Игнатий Савельевич поднялся:
– Ну, пойду и я поработаю. Отдыхайте, Андрей. Ещё увидимся.
Я остался созерцать Зебру. Солнце добралось уже до курилки и в куртке стало жарко. Я вяло стянул её с себя и положил рядом. Было скучно. Голова всё ещё кружилась, и я решил пойти в палату и прилечь, надеясь, что смогу забыться сном.
Проходя по коридору мимо неплотно прикрытой двери с табличкой «заведующий отделением», я услышал сиплый бас обладателя красного халата:
– Да что же это такое, Игнатий Савельевич?! Неужели другой еды нет? Сколько же можно эту дрянь жрать?
– Ничего не поделаешь, Василий Ильич, придётся потерпеть…
3
Я добрёл до своей палаты и лёг на койку. Пролежав впустую полчаса, стало ясно, что уснуть не удастся. А тоска всё давила и не было от неё спасения. Я гнал от себя мысли о предстоящей работе, но знал, что работать, всё-таки, придётся.

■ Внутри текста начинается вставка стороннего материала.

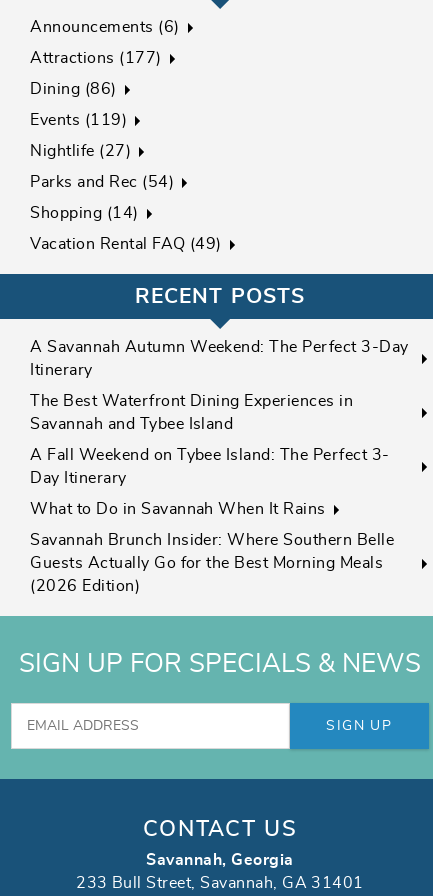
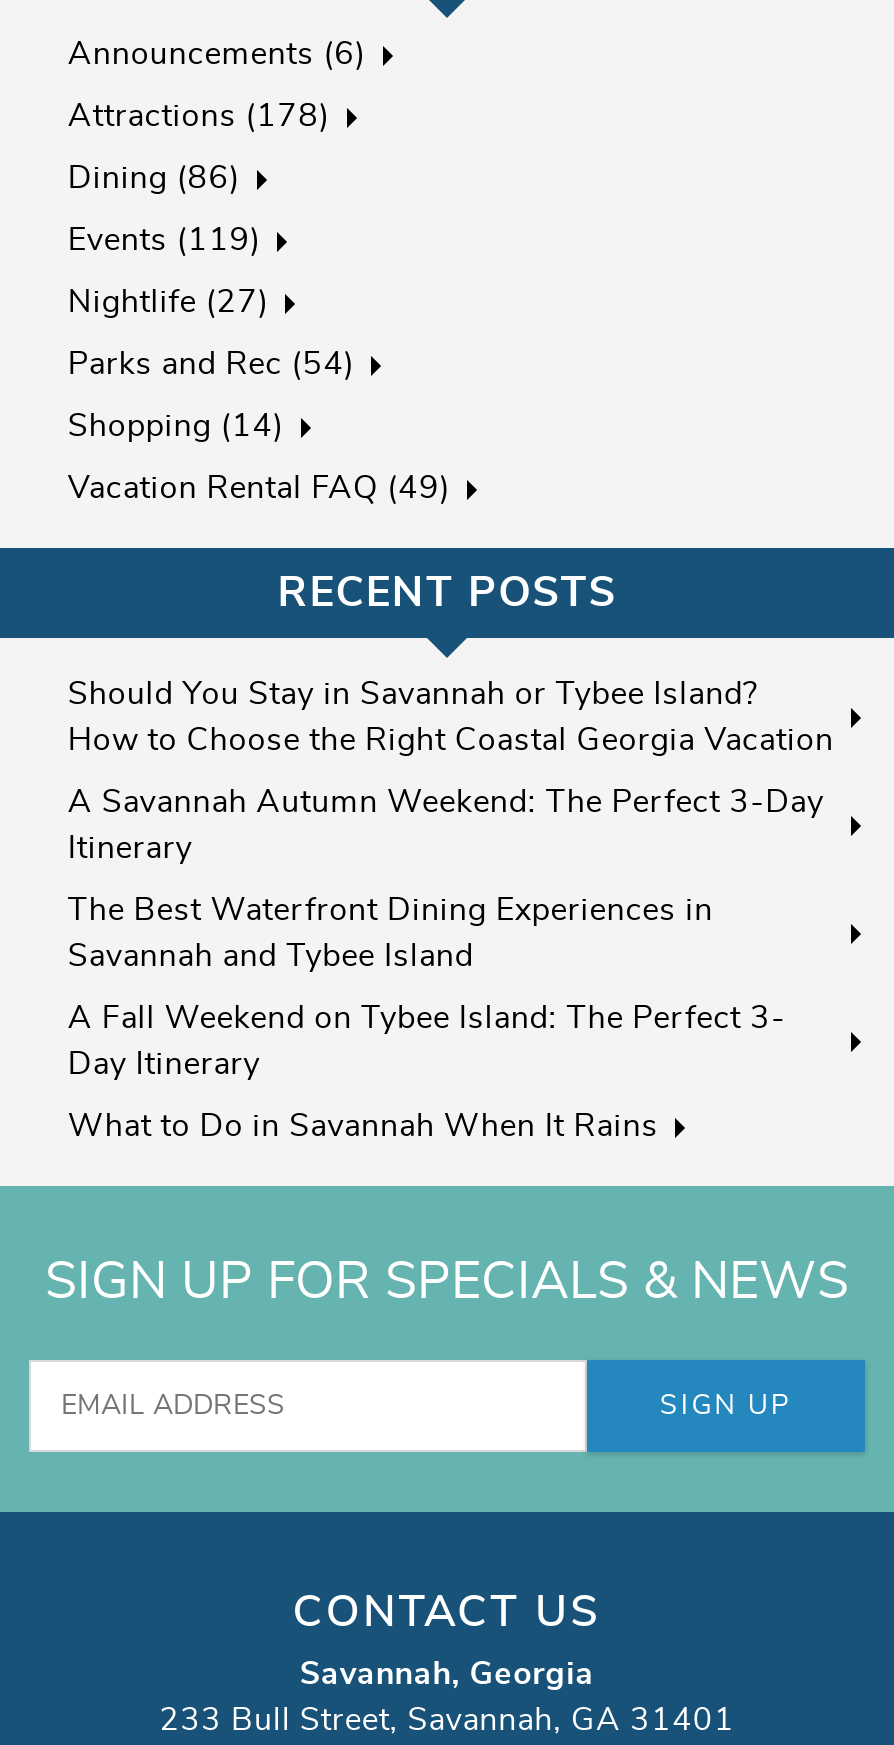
[30,50,162,66] Attractions (177) -> [68,100,330,132] Attractions (178)
none -> [68,678,834,756] Should You Stay in Savannah or Tybee Island? | How to Choose the Right Coastal Georgia Vacation
moved [30,339,408,517] -> [68,786,824,1142]: A Savannah Autumn Weekend: The Perfect 3-Day | Itinerary | The Best Waterfront Dining Experiences in | Savannah and Tybee Island | A Fall Weekend on Tybee Island: The Perfect 3- | Day Itinerary | What to Do in Savannah When It Rains
[30,532,394,594] Savannah Brunch Insider: Where Southern Belle | Guests Actually Go for the Best Morning Meals | (2026 Edition) -> none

Прав Самсоныч. Фигнёй занимаемся. Зачем писать то, что всё равно никому не нужно? Просто ради того, чтобы заполнить ровными рядами строчек листы журнала? А потом эти журналы – те из немногих, что будут куплены, отволокут, собрав в тяжёлые стопки, в пункт вторсырья для последующей переработки. Бумагу будто бы экономим, а бережём ли само СЛОВО? Для чего бросаем его в пустоту?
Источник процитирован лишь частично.